_WHAT YOU SHOULD DO:_ Please transcribe every entry below exactly, without including the pictures.

_RECORDS SHOWN:_
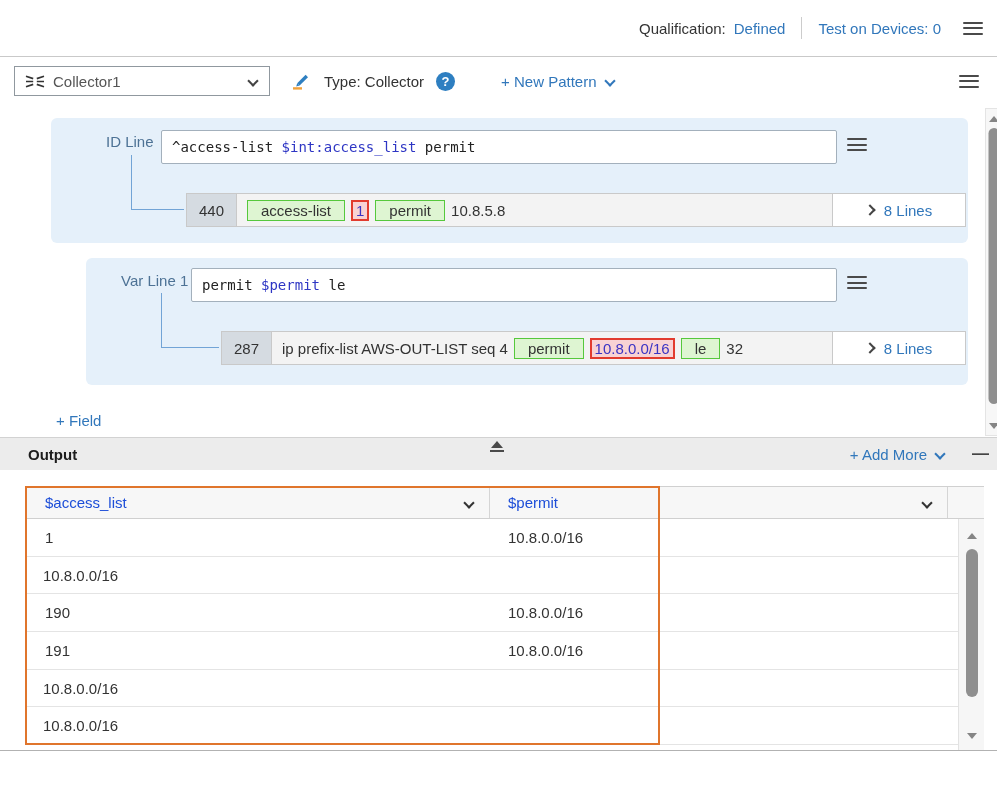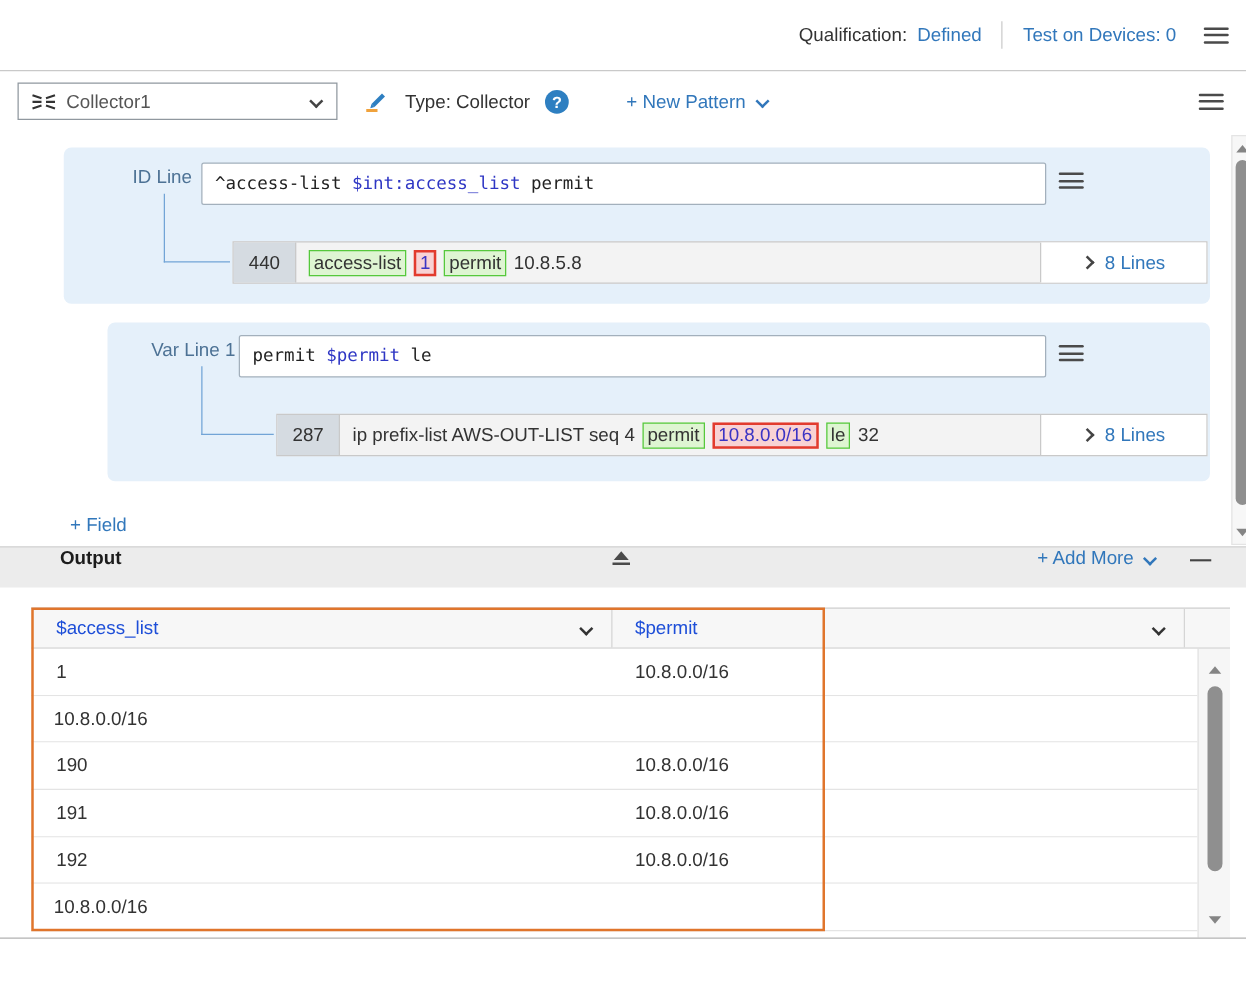--- a/index.html
+++ b/index.html
@@ -44,7 +44,7 @@
   .match-row{position:absolute;height:34px;display:flex;border:1px solid #c9c9c9;background:#f3f3f3}
   .match-line-no{width:50px;flex:none;background:#d5dbe1;border-right:1px solid #c9c9c9;display:flex;align-items:center;justify-content:center;color:#333}
   .match-content{flex:1;display:flex;align-items:center;padding-left:10px;gap:6px;white-space:nowrap;overflow:hidden}
-  .seg{display:inline-block;padding:1px 3px}
+  .seg{display:inline-block;padding:1px 13px}
   .seg-green{background:#def5d2;border:1px solid #56c83c}
   .seg-red{background:#f8d2d4;border:2px solid #e23b2e;color:#3b34c4;padding:0 3px}
   .seg-none{color:#333;padding:1px 0}

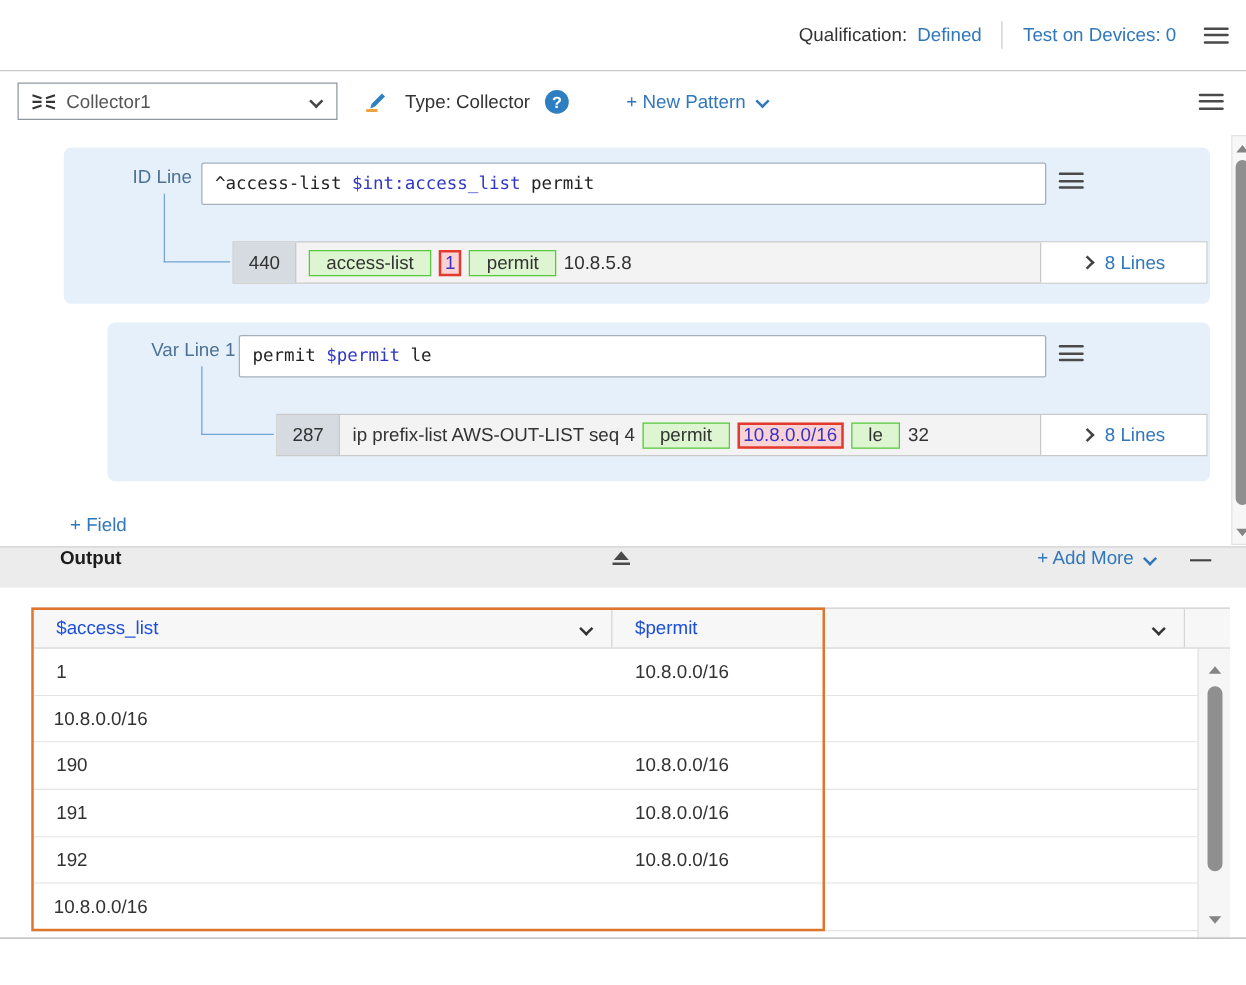--- a/index.html
+++ b/index.html
@@ -63,7 +63,7 @@
   .editor-scroll .arr-down{top:314px}
 
   
-  .output-bar{position:absolute;top:437px;left:0;width:997px;height:33px;background:#ececec;border-top:1px solid #d2d2d2;display:flex;align-items:flex-start;padding:0 24px}
+  .output-bar{position:absolute;top:437px;left:0;width:997px;height:33px;background:#ececec;border-top:1px solid #d2d2d2;display:flex;align-items:center;padding:0 4px}
   .output-title{font-weight:bold;color:#1c1c1c;margin-left:24px}
   .eject{position:absolute;left:490px;top:3px;display:flex;flex-direction:column;align-items:center;cursor:pointer}
   .eject .tri{width:0;height:0;border-left:6px solid transparent;border-right:6px solid transparent;border-bottom:7px solid #4a4a4a}

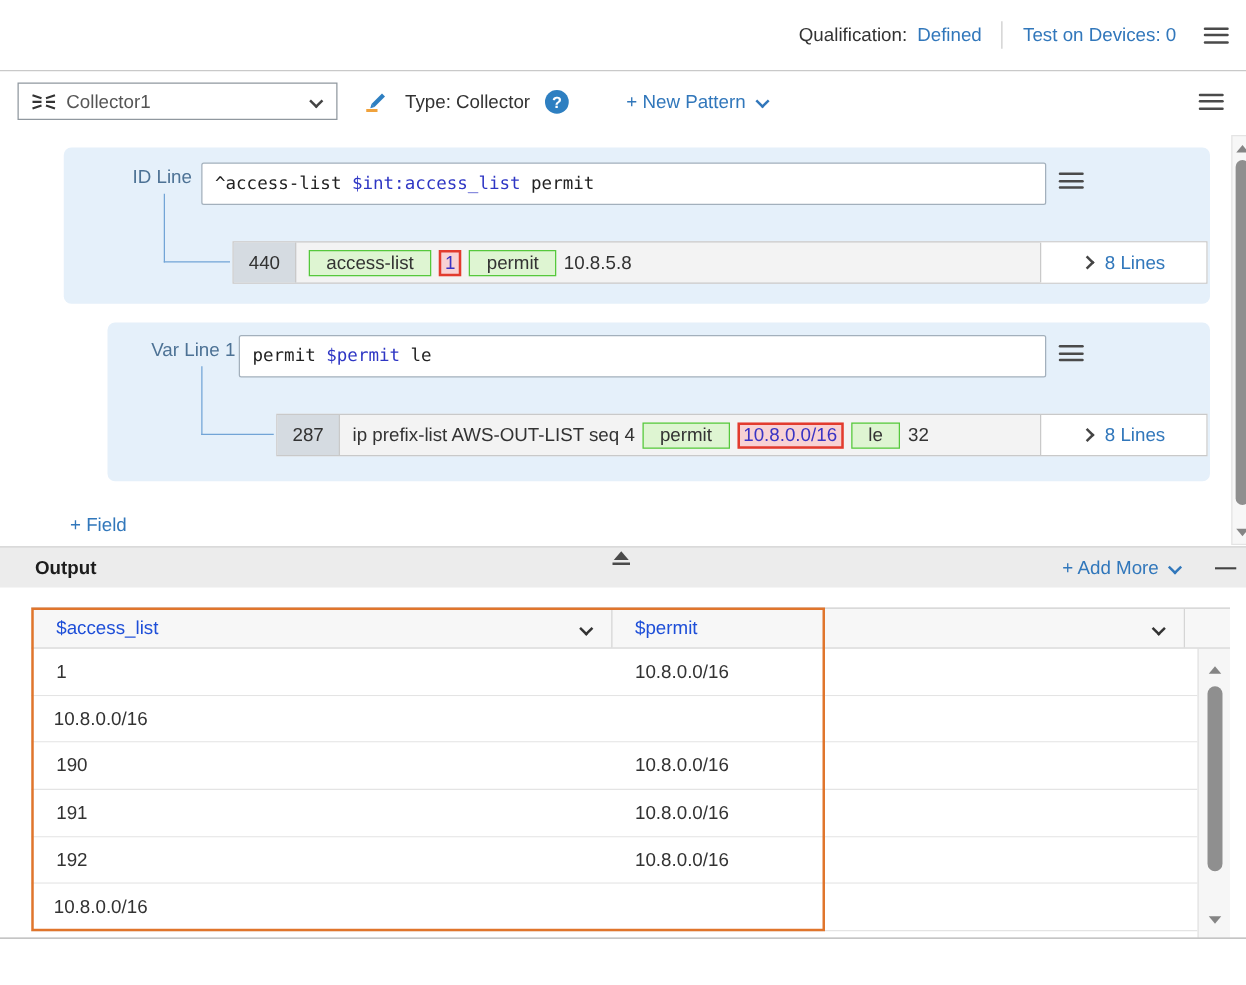--- a/index.html
+++ b/index.html
@@ -238,7 +238,6 @@
       <div class="tcell c2">10.8.0.0/16</div>
     </div>
     <div class="trow">
-      <div class="tcell c1">192</div>
       <div class="tcell c2">10.8.0.0/16</div>
     </div>
     <div class="trow">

_REPLY:_
--- a/index.html
+++ b/index.html
@@ -44,7 +44,7 @@
   .match-row{position:absolute;height:34px;display:flex;border:1px solid #c9c9c9;background:#f3f3f3}
   .match-line-no{width:50px;flex:none;background:#d5dbe1;border-right:1px solid #c9c9c9;display:flex;align-items:center;justify-content:center;color:#333}
   .match-content{flex:1;display:flex;align-items:center;padding-left:10px;gap:6px;white-space:nowrap;overflow:hidden}
-  .seg{display:inline-block;padding:1px 3px}
+  .seg{display:inline-block;padding:1px 13px}
   .seg-green{background:#def5d2;border:1px solid #56c83c}
   .seg-red{background:#f8d2d4;border:2px solid #e23b2e;color:#3b34c4;padding:0 3px}
   .seg-none{color:#333;padding:1px 0}

--- a/index.html
+++ b/index.html
@@ -63,7 +63,7 @@
   .editor-scroll .arr-down{top:314px}
 
   
-  .output-bar{position:absolute;top:437px;left:0;width:997px;height:33px;background:#ececec;border-top:1px solid #d2d2d2;display:flex;align-items:flex-start;padding:0 24px}
+  .output-bar{position:absolute;top:437px;left:0;width:997px;height:33px;background:#ececec;border-top:1px solid #d2d2d2;display:flex;align-items:center;padding:0 4px}
   .output-title{font-weight:bold;color:#1c1c1c;margin-left:24px}
   .eject{position:absolute;left:490px;top:3px;display:flex;flex-direction:column;align-items:center;cursor:pointer}
   .eject .tri{width:0;height:0;border-left:6px solid transparent;border-right:6px solid transparent;border-bottom:7px solid #4a4a4a}

--- a/index.html
+++ b/index.html
@@ -238,7 +238,6 @@
       <div class="tcell c2">10.8.0.0/16</div>
     </div>
     <div class="trow">
-      <div class="tcell c1">192</div>
       <div class="tcell c2">10.8.0.0/16</div>
     </div>
     <div class="trow">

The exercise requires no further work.